= Beginning of Section =
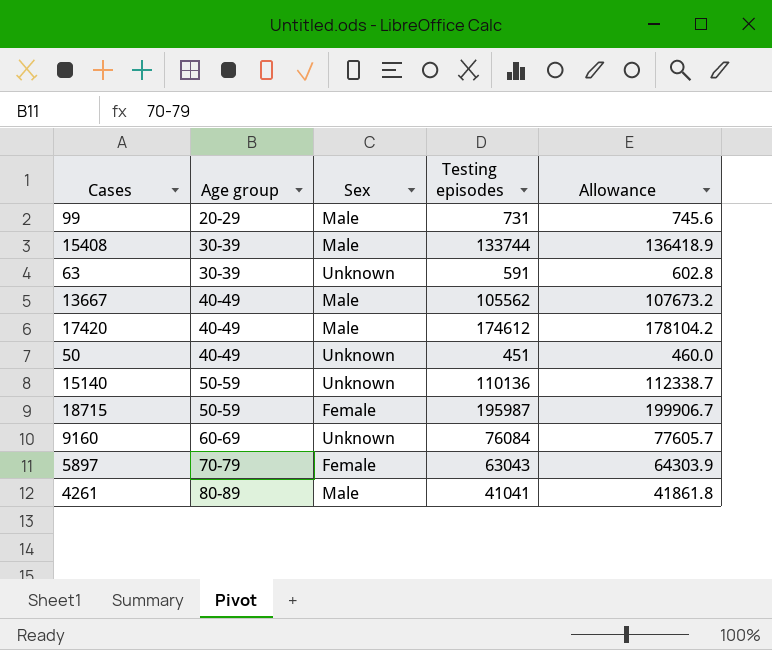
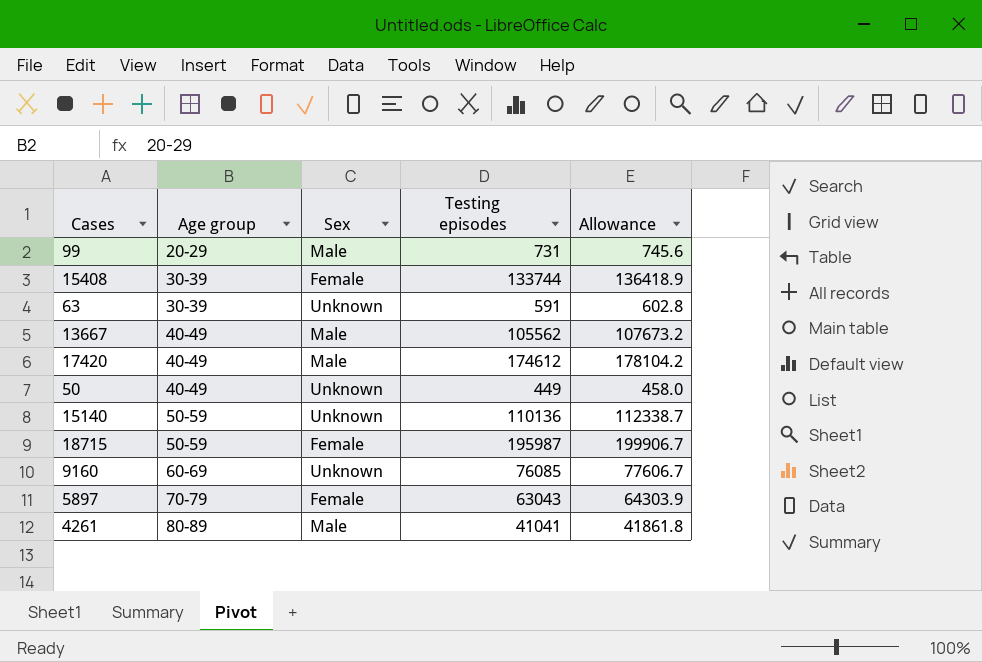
15408 | Sex: Male -> Female
50 | Testing episodes: 451 -> 449
50 | Allowance: 460.0 -> 458.0
9160 | Testing episodes: 76084 -> 76085
9160 | Allowance: 77605.7 -> 77606.7

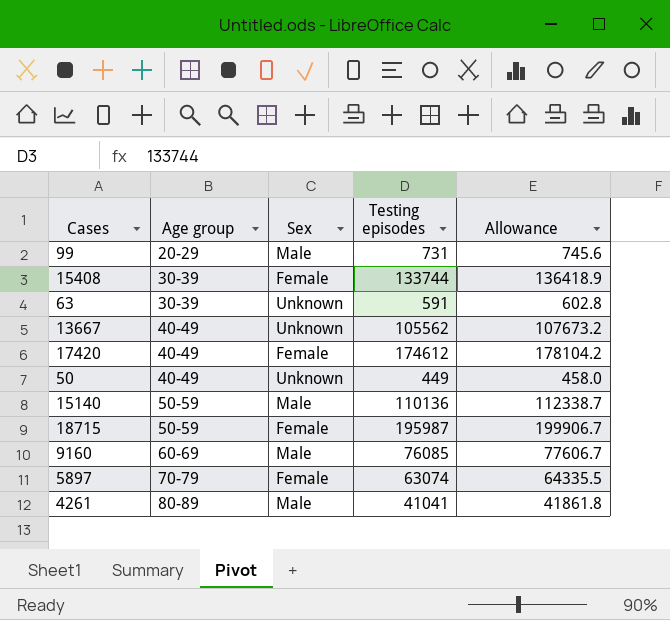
13667 | Sex: Male -> Unknown
17420 | Sex: Male -> Female
15140 | Sex: Unknown -> Male
9160 | Sex: Unknown -> Male
5897 | Testing episodes: 63043 -> 63074
5897 | Allowance: 64303.9 -> 64335.5

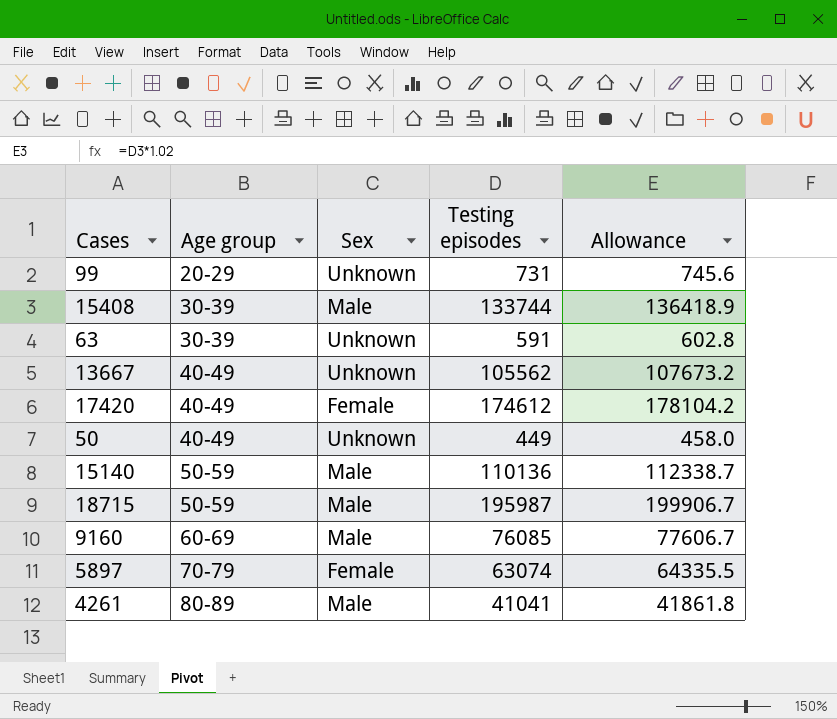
99 | Sex: Male -> Unknown
15408 | Sex: Female -> Male
18715 | Sex: Female -> Male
= End of Section =
Only the lines from the one containing "99 | Sex: Male -> Unknown" through the end of the entries above should be written out, exactly and in full.

99 | Sex: Male -> Unknown
15408 | Sex: Female -> Male
18715 | Sex: Female -> Male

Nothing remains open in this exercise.